[2506.05316] Improving Data Efficiency for LLM Reinforcement Fine-tuning Through Difficulty-targeted Online Data Selection and Rollout Replay
Summary
This paper presents techniques to enhance data efficiency in reinforcement learning fine-tuning of large language models (LLMs) through difficulty-targeted online data selection and rollout replay.
Why It Matters
Improving data efficiency in LLM fine-tuning is crucial as it reduces resource consumption and enhances model performance. This research addresses a significant gap in existing methodologies, potentially leading to more sustainable AI practices and faster model training.
Key Takeaways
- Introduces adaptive difficulty for online data selection in LLM fine-tuning.

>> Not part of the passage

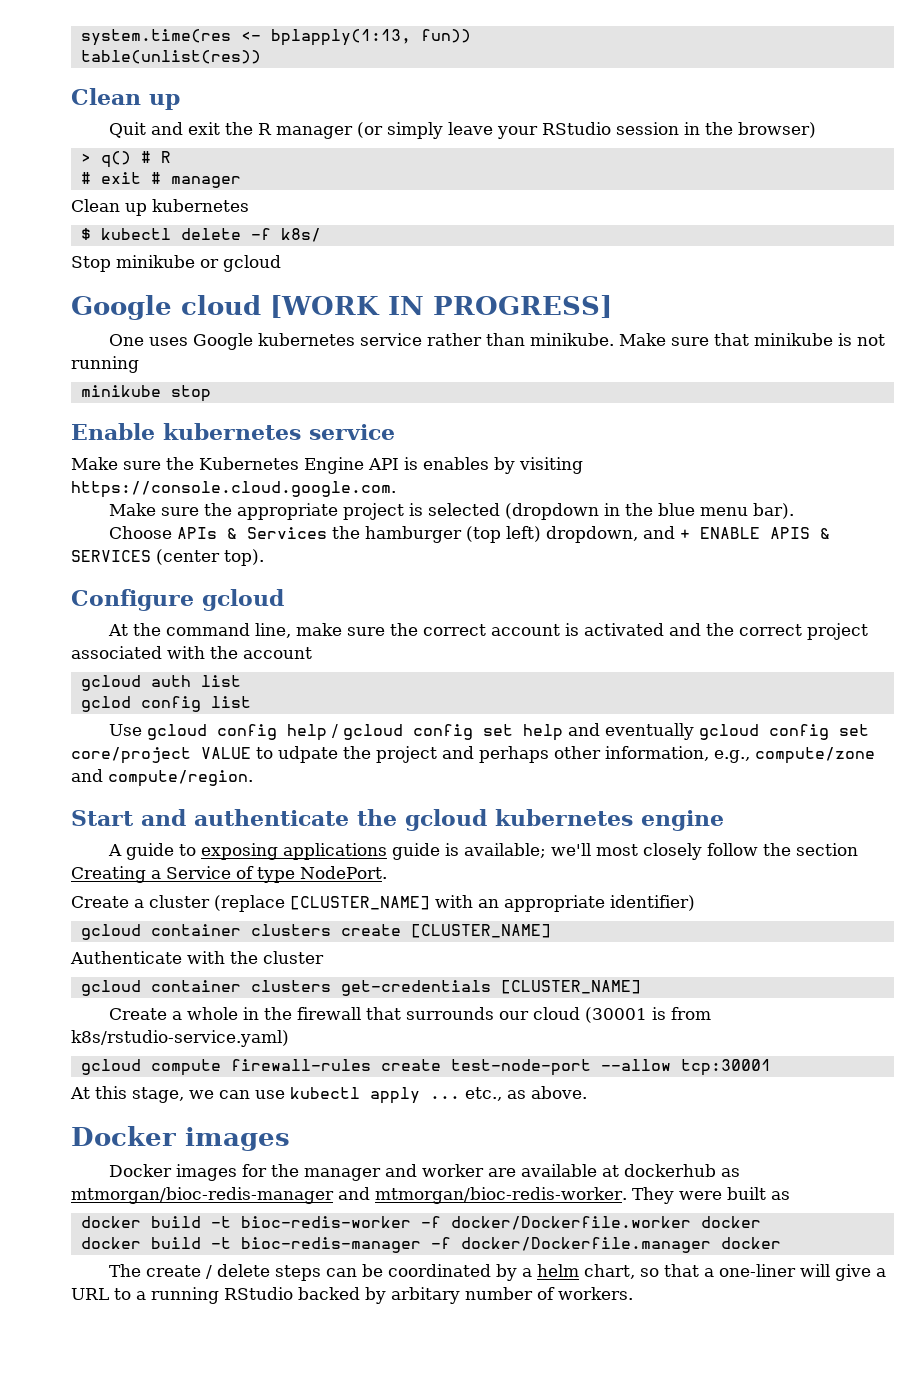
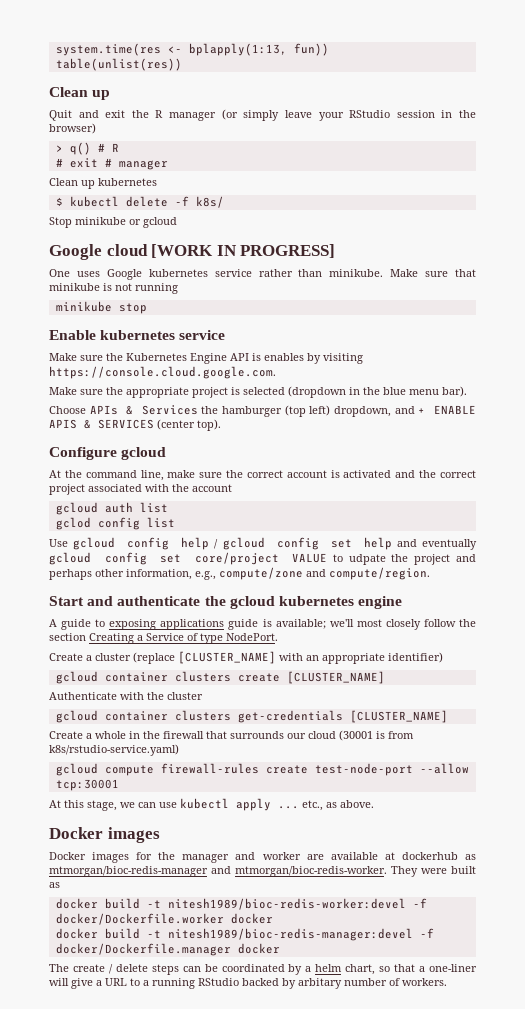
[240,1216,411,1228] bioc-redis-worker -> [167,898,406,910] nitesh1989/bioc-redis-worker:devel
[240,1237,421,1253] bioc-redis-manager -> [167,928,413,941] nitesh1989/bioc-redis-manager:devel

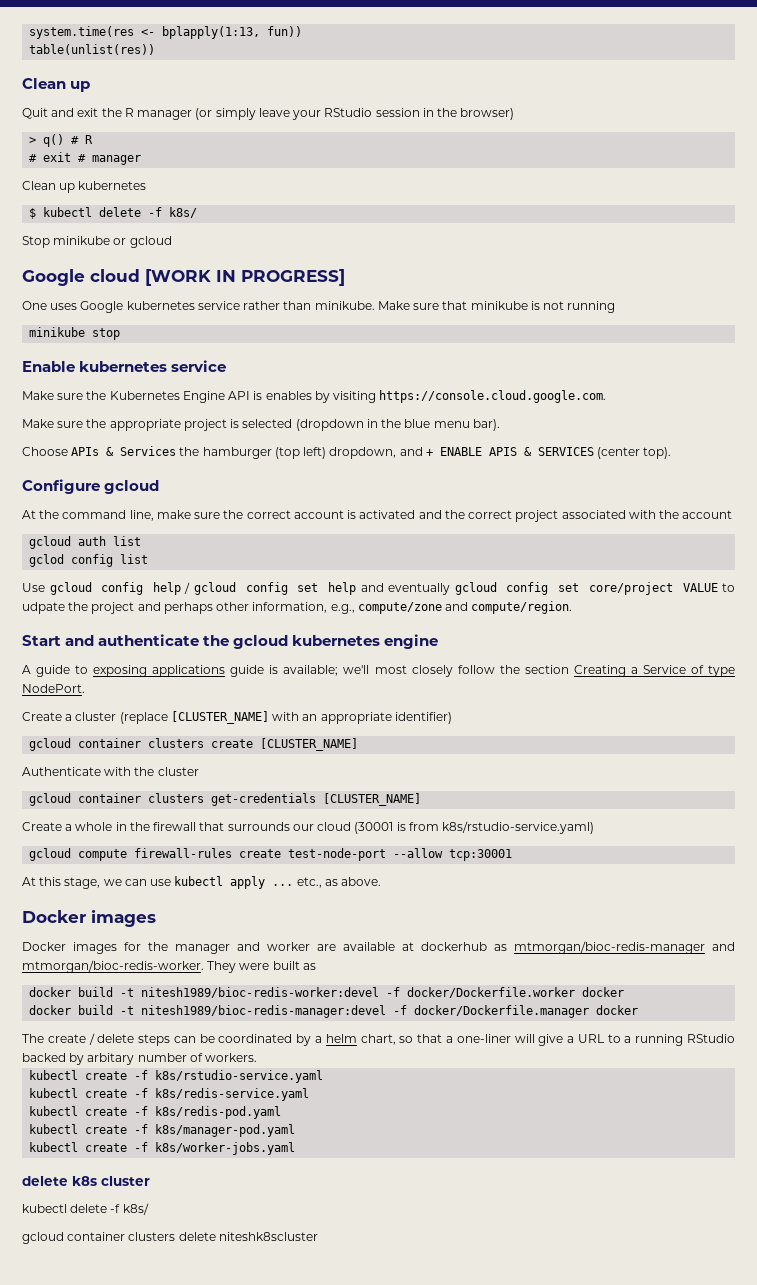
(447, 982) none -> [29,1070,324,1083] [29,1088,310,1101] [29,1106,282,1119] [29,1124,296,1137] [29,1142,296,1155] [22,1176,150,1186] [22,1203,149,1215] [22,1232,318,1244] // kubectl create -f k8s/rstudio-service.yaml // kubectl create -f k8s/redis-service.yaml // kubectl create -f k8s/redis-pod.yaml // kubectl create -f k8s/manager-pod.yaml // kubectl create -f k8s/worker-jobs.yaml // delete k8s cluster // kubectl delete -f k8s/ // gcloud container clusters delete niteshk8scluster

- Demonstrates a 23% to 62% reduction in fine-tuning time without sacrificing performance.
- Proposes a rollout replay mechanism to optimize computational resources.
Computer Science > Machine Learning arXiv:2506.05316 (cs) [Submitted on 5 Jun 2025 (v1), last revised 16 Feb 2026 (this version, v4)] Title:Improving Data Efficiency for LLM Reinforcement Fine-tuning Through Difficulty-targeted Online Data Selection and Rollout Replay Authors:Yifan Sun, Jingyan Shen, Yibin Wang, Tianyu Chen, Zhendong Wang, Mingyuan Zhou, Huan Zhang View a PDF of the paper titled Improving Data Efficiency for LLM Reinforcement Fine-tuning Through Difficulty-targeted Online Data Selection and Rollout Replay, by Yifan Sun and 6 other authors View PDF HTML (experimental) Abstract:Reinforcement learning (RL) has become an effective approach for fine-tuning large language models (LLMs), particularly to enhance their reasoning capabilities. However, RL fine-tuning remains highly resource-intensive, and existing work has largely overlooked the problem of data efficiency. In this paper, we propose two techniques to improve data efficiency in LLM RL fine-tuning: difficulty-targeted online data selection and rollout replay. We introduce the notion of adaptive difficulty to guide online data selection, prioritizing questions of moderate difficulty that are more likely to yield informative learning signals. To estimate adaptive difficulty efficiently, we develop an attention-based framework that requires rollouts for only a small reference set of questions. The adaptive difficulty of the remaining questions is then estimated based on their similarity to this set. To fu...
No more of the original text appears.